A trajetória de uma instituição que nasce com “misericórdia” no nome e
tem por vocação inicial a caridade, a trajetória de uma instituição que, na
maior parte do tempo, como o Sistema Único de Saúde (SUS) só foi
instituído com a Constituição de 1988, dependeu diretamente do obséquio
de doadores, da contribuição de voluntários e até da dedicação muitas
vezes sobre-humana dos profissionais de saúde que atendiam
principalmente as pessoas mais pobres ou mesmo na miséria, gente sem
nada, nem esperança, nunca foi fácil. E não é diferente agora.

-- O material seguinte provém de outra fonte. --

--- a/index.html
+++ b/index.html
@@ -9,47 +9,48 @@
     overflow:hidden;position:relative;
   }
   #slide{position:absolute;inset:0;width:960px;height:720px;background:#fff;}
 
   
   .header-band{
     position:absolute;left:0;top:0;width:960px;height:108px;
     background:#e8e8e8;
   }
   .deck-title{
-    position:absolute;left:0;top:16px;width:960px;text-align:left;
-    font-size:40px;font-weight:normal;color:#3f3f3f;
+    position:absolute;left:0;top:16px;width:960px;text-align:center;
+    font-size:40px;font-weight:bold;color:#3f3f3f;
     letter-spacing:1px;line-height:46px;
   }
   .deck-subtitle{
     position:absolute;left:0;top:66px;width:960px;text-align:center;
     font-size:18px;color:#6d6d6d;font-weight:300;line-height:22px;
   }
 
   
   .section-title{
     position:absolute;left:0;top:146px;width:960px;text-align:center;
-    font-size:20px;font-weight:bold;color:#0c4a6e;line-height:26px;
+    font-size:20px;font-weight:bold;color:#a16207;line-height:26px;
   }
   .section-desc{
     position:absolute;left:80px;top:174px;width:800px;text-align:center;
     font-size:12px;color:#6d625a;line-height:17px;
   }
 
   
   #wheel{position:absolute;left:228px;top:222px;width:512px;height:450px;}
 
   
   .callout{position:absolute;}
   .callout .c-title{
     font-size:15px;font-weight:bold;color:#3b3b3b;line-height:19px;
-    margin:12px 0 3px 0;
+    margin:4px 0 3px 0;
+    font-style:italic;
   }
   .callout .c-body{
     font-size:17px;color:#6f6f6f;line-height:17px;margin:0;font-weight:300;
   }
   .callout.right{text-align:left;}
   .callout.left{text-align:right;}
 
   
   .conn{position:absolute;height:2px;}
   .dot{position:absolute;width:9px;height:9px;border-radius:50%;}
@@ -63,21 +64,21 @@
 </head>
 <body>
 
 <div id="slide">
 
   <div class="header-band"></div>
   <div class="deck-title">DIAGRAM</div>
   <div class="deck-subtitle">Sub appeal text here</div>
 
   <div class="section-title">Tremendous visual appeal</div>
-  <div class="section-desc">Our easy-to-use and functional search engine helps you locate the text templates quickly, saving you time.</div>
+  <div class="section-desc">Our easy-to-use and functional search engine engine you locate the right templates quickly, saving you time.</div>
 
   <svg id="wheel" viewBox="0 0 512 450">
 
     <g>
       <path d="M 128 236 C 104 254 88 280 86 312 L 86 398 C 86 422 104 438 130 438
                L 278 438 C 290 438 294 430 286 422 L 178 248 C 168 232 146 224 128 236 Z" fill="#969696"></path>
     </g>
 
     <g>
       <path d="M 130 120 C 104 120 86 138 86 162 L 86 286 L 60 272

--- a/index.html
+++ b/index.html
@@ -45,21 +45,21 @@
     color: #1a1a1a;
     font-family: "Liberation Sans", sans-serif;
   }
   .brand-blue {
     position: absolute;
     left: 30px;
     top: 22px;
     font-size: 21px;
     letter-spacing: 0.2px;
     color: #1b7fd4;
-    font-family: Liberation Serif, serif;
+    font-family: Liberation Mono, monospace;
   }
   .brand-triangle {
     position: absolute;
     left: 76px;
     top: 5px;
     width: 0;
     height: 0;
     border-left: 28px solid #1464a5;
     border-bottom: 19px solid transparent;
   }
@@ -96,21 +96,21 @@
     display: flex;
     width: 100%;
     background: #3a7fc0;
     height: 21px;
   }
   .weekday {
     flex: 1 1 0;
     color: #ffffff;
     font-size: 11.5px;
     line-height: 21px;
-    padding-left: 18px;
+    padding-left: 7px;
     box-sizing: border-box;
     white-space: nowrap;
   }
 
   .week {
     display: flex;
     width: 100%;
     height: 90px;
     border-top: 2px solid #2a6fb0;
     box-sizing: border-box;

O fato inconteste, no entanto, é que a Irmandade da Santa Casa de
Misericórdia de Araraquara enfrentou e superou cada um dos obstáculos
até aqui para em, 25 de fevereiro de 2022, celebrar incríveis 120 anos de
existência. “É uma história de amor ao próximo”, resume o diretor-geral da
Santa Casa de Araraquara, Rogério Bartkevicius. Nenhum organismo
público ou privado, de qualquer natureza jurídica, nasce patrimônio afetivo
de uma cidade. Torna-se. E a Santa Casa tornou-se.
Ela está na lembrança dos mais velhos, como o ginecologista Leonardo
Cunha, cujo primeiro contato com o hospital se deu numa das relações mais
puras, e por isso mais sublimes, que existem: a de avós e netos. Há 80 anos,
em janeiro de 1942, quando ele contava 11 anos, a avó de Cunha faleceu no
hospital. E ele tinha vindo de Itápolis (SP) visitá-la, com o pai, que era
médico. Em 1970, Cunha muda-se para Araraquara. Aos 91 anos, ele é
professor do Centro de Ensino e Pesquisa da Santa Casa.
Chama a atenção que lá atrás a Santa Casa já fosse referência regional.
Ou então do pediatra e hoje diretor-secretário Valter Curi Rodrigues, à
frente da instituição desde 2005, liderando as inúmeras conquistas recentes
do hospital em gestão, processos, estrutura física, tecnologia e pessoas,
além da recuperação da filantropia, da formação e organização do hospital
de ensino e da parceria com a Universidade de Araraquara (Uniara). Ele se
recorda dos médicos que, recém-chegado da residência médica no Rio de
Janeiro (RJ), em 1968, convidaram-no para ingressar na Santa Casa:
Cláudio Curti, Dudu Lauand e Bertolino Bruno de Almeida.
E está também nas lembranças dos mais novos, como o estagiário do
departamento de Comunicação Pedro Santos. Quando a família dele veio
de São Paulo (SP) para Araraquara, o primeiro emprego de sua avó foi na
Santa Casa. Seu irmão nasceu no hospital. A maternidade seria transferida
para a Gota de Leite em 2012. Para os jovens, além dos arquivos, a Santa
Casa faz parte ainda dos sonhos. Pedro Henrique sabe que o hospital
funciona como um fator de equilíbrio social.
Os anos de estruturação
O provedor da Santa Casa, Marco Antônio Castelli Brandão, lembra que
há cerca de 15 anos a instituição, sob a direção de Valter Curi Rodrigues,
com o apoio do cardiologista Othon Amaral Neto e do gestor Jader Pires,
seguindo uma tendência que pautava os hospitais filantrópicos, buscou a
profissionalização da gestão, justamente idealizando a sustentabilidade da
Santa Casa.
“Na realidade, o SUS foi evoluindo desde 1988 e os hospitais precisavam
se profissionalizar, modernizar a administração, ser transparentes no uso de
recursos públicos repassados por contratualizações, oferecer acolhimento,
humanização e qualidade, ser eficientes no atendimento de alta
complexidade, e por aí vai”, comenta. “E foi isso que a Santa Casa fez.”
Números
A Santa Casa é referência em 30 especialidades de alta complexidade,
como urgência e emergência, cardiologia, ortopedia, oncologia,
neurocirurgia e oftalmologia, para 24 municípios, que totalizam mais de 1
milhão de habitantes. São cerca de 300 mil atendimentos por ano, entre
cirurgias, internações, consultas, diagnóstico por imagem, exames
laboratoriais e tratamentos oncológicos, o que demanda ampla estrutura
física e operacional. A Santa Casa tem 23 leitos de Urgência e
Emergência, 18 leitos de UTI Adulto e 156 leitos de hotelaria. São mais de
900 funcionários ativos, quase 300 médicos, perto de 500 alunos e
estagiários e aproximadamente 60 residentes.
O hospital serve algo em torno de 250 mil refeições por ano para os
pacientes internados. Só de arroz, são 2.395 quilos por mês – 28.740 quilos
por ano. “É o maior restaurante de Araraquara!”, brinca o gerente
financeiro da Santa Casa, Alexandre Durante.